Take advantage of folders to self-document the various parts of your analysis.

Put your data in data, pre-processing scripts in scripts, and your analysis in analysis. Also use sub-folders, such as data/raw for raw data from the source and data/derived for pre-processed, cleaned-up data.

Name your files so that you can know what they are even if you came home at 3am after drinking a few beers.

Use slugs (short descriptions of what’s inside).

Describe what do you think are the contents of these files:

  • data/raw/madrid_minimum-temperature.csv

  • scripts/02_compute_mean-temperature.R

  • analysis/01_madrid_minimum-temperature_descriptive-statistics.Rmd

Come up with good file names and folders for:

  • a dataset of cats with columns for weight, length, tail length, fur colour(s), fur type and name.

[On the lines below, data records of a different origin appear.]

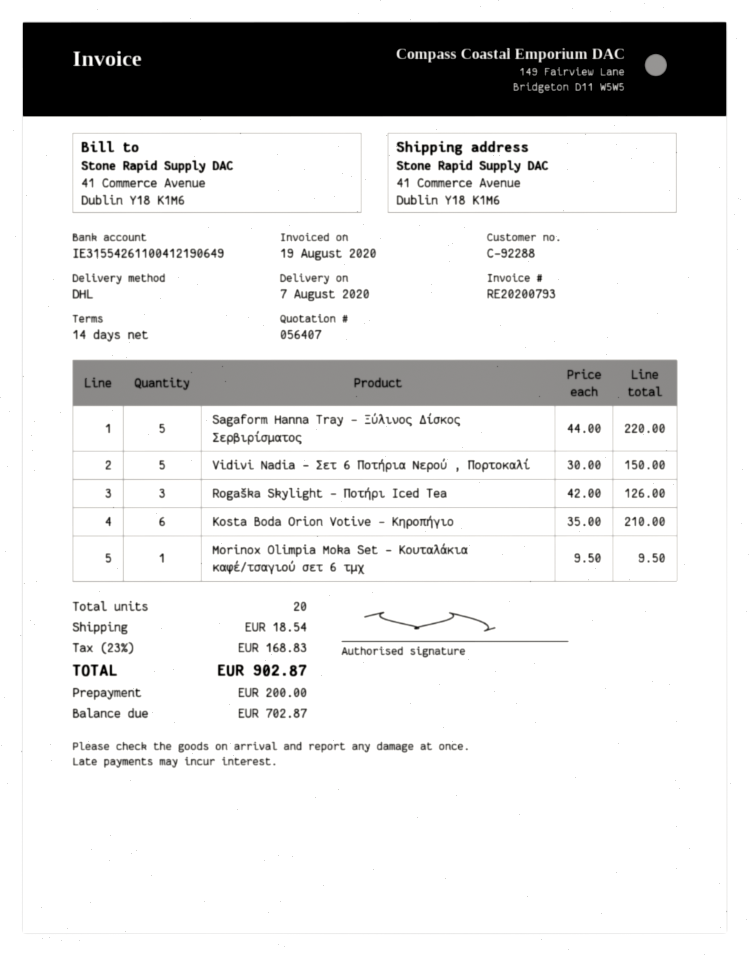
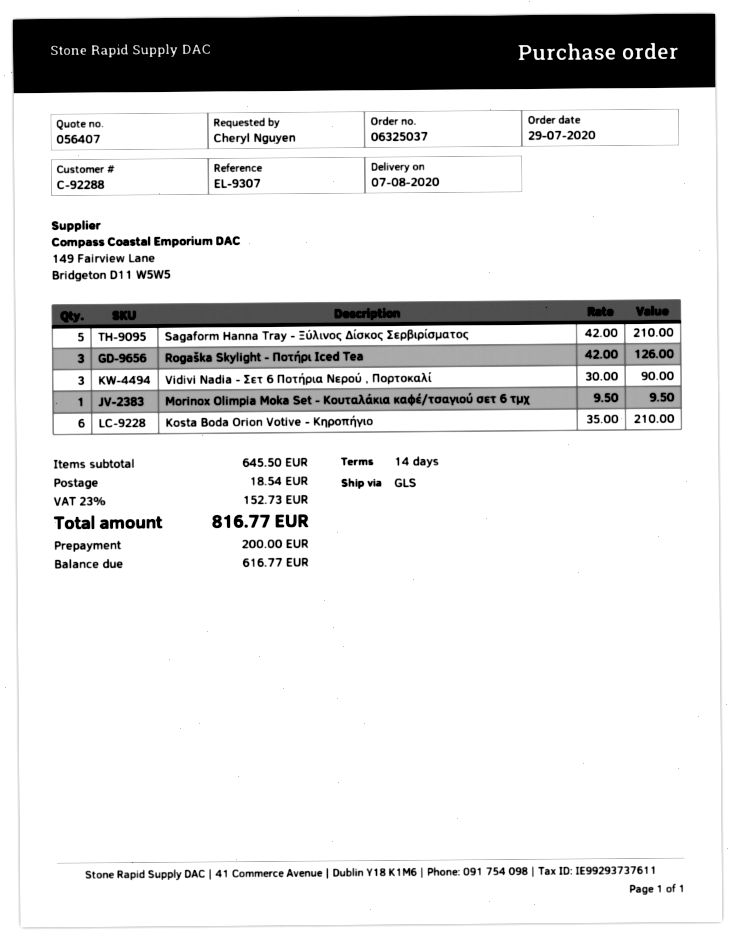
shipping method: DHL -> GLS
Sagaform Hanna Tray - Ξύλινος Δίσκος Σερβιρίσματος: 5 x 44.00 = 220.00 -> 5 x 42.00 = 210.00
Vidivi Nadia - Σετ 6 Ποτήρια Νερού , Πορτοκαλί: 5 x 30.00 = 150.00 -> 3 x 30.00 = 90.00
tax: 23% = 168.83 -> 23% = 152.73
total: 902.87 -> 816.77
balance: 702.87 -> 616.77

  • a script that downloads data from Spotify.

  • a scripts that cleans up data.

  • a scripts that fits a linear discriminant model and saves it to a file.

  • the .Rds file in which that model is stored.

Use a familiar folder structure

There is no single one objectively best folder structure. When in doubt, try to follow the conventions of your research community. This will minimise any friction between you and your potential audience.

Files you can code with

Always remember that machines are quite dumb, so be gentle and use file names machines can easily understand.

In some cases, file names with spaces confuse machines, so in general is much easier to code if file names use underscores and hyphens to split words. Similarly, some machines can’t handle “special characters” such as “ñ” or tildes. Some symbols (".", “*”, an others) are also best avoided because they have special meaning in regular expressions.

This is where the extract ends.